Starling didn't fight back, just grabbed the old woman's wrist and pushed her against the window of the maternity ward until she gave up struggling.The old woman's face was contorted against the spit-spattered windowpane.Blood ran down Starling's face, making her dizzy with pain.She went to the emergency room to have her ears re-sewed and did not file a claim for medical compensation.An emergency room aide tipped off to the Tattler and got $300. She also had to go out twice—once to give John Brigham the finishing touches and once to attend his funeral at Arlington National Cemetery.Brigham's relatives were few and far between, and his last written request was for Starling to care for him.

His facial injuries required the use of a faceless coffin, but she managed to do his best to dress him in a perfectly embellished navy uniform with ribbons and other decorations.After the funeral, Brigham's superiors gave Starling a box containing John Brigham's personal guns, armbands, and items from his perpetually cluttered desk, including— Silly hyacinth chicken. Starling faces a hearing in five days that could destroy her.Her work phone never rang, except for one call from Jack Crawford, and Brigham, whom she could talk to, was dead. She had called her agent in the FBI Secret Service, and his advice had been no more than dangling earrings and open-toed shoes for hearings.

Television and newspapers clung to Evelda's death like a dead rat every day. Here, in Mapp's remarkably tidy room, Starling was thinking hard. The worm that can destroy you is agreeing with your critics and pleasing them. A noise disturbed her. Starling struggled to remember what she had actually said in the disguised van.Did she say unnecessary things?The noise continued to interfere. Was she hostile when Brigham asked her to brief others about Evelda?She said something ambiguous... The noise continued to interfere. She woke up and realized that what she heard was her own doorbell next door.A reporter, maybe, and she was expecting a civil subpoena.She drew back the curtains on the front of Mapp's house and saw a postman going back to the mail car.She opened Mapp's gate and caught up with him.She turned her back as she signed for the express delivery, dodging the telephoto cameras of the news van across the street.

The envelope was fuchsia, with silky stripes on fine linen paper.Distraught, she remembered something.She entered the house, avoiding the glare of the sun, and looked at the envelope, the beautiful print. The horrifying tone in Starling's heart had been humming continuously, and now it sounded a warning.She felt the skin of her abdomen vibrate, as if something cold was flowing from her body. Holding the corners of the envelope, Starling entered the kitchen and took out the white evidence gloves from her leather wallet—she always carried them with her.She pressed the envelope on the hard table in the kitchen, and carefully molded it all over.Although the paper is very hard, the battery of the time bomb can always be molded.She knew she should look into it, and if she opened the envelope, she might get into trouble.Trouble, huh, trouble!

She picked up a kitchen knife and cut open the envelope, took out the silky letter paper, she already knew who wrote it without looking at the signature. couturier Reading the letter, Starling heard a voice she had heard in the most secure ward of a mental hospital... a voice that taunted her, read her, probed her life, and inspired her.At that time, she had to exchange the most delicate feelings in her life for the important information Hannibal Lecter had.The scraping of metal in his seldom-used voice still vibrated in her dreams.
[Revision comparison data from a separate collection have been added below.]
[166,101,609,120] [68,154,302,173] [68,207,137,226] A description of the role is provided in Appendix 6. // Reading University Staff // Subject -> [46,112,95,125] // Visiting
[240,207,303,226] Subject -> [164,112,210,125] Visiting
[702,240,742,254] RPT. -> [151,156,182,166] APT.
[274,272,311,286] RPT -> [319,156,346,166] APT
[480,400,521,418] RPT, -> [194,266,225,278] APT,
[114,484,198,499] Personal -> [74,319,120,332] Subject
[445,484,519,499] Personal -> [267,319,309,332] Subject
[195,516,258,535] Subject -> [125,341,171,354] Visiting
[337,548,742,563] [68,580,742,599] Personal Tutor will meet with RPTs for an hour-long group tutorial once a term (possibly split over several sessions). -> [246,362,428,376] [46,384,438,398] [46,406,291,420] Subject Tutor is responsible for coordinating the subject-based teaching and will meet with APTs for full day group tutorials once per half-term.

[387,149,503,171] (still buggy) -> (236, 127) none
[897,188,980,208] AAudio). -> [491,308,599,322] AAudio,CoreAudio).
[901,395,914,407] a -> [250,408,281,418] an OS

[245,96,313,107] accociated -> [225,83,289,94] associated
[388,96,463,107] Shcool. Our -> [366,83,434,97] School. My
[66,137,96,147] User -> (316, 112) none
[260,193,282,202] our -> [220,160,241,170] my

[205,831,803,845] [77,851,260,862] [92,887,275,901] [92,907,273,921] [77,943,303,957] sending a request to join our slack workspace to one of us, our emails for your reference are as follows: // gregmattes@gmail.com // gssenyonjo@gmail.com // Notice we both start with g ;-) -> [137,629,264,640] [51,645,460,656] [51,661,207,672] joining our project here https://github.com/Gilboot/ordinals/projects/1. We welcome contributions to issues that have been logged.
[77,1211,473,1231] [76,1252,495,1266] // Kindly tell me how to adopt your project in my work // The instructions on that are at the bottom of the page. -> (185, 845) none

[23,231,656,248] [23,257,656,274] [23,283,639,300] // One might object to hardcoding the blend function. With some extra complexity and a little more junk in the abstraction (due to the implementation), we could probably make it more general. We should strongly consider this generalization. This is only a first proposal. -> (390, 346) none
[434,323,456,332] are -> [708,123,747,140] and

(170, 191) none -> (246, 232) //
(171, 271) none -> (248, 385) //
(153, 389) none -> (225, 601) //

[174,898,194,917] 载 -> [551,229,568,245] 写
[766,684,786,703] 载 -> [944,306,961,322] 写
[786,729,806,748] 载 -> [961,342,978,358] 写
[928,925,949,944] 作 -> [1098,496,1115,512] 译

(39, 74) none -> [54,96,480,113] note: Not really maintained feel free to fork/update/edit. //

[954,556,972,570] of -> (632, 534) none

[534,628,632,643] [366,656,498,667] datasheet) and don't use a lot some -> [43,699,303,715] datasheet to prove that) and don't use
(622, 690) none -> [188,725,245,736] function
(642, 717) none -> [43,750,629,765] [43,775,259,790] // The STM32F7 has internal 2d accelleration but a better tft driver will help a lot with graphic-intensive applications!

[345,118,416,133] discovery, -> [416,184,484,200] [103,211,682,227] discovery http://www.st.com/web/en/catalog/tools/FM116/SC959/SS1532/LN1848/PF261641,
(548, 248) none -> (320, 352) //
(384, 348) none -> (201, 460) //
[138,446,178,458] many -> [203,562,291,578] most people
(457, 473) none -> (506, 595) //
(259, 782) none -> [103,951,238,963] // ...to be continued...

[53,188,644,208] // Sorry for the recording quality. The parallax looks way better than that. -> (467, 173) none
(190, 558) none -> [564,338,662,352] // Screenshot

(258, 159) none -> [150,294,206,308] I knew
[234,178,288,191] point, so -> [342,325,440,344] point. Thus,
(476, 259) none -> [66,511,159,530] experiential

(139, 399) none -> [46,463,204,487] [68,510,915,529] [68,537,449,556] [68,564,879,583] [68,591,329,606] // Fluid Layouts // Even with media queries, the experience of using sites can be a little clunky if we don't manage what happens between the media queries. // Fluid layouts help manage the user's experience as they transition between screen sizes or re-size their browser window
There was a new cobweb in one corner of the kitchen ceiling, and Starling stared at it with emotion.She was happy and sad, sad and happy.Glad to be saved, to see a way to heal the injury; sad because Dr. Lecter's relay agency in Los Angeles must have hired cheap assistants, this time using a postage machine.Jack Crawford would be pleased with the letter, as would the postal authorities and the laboratory.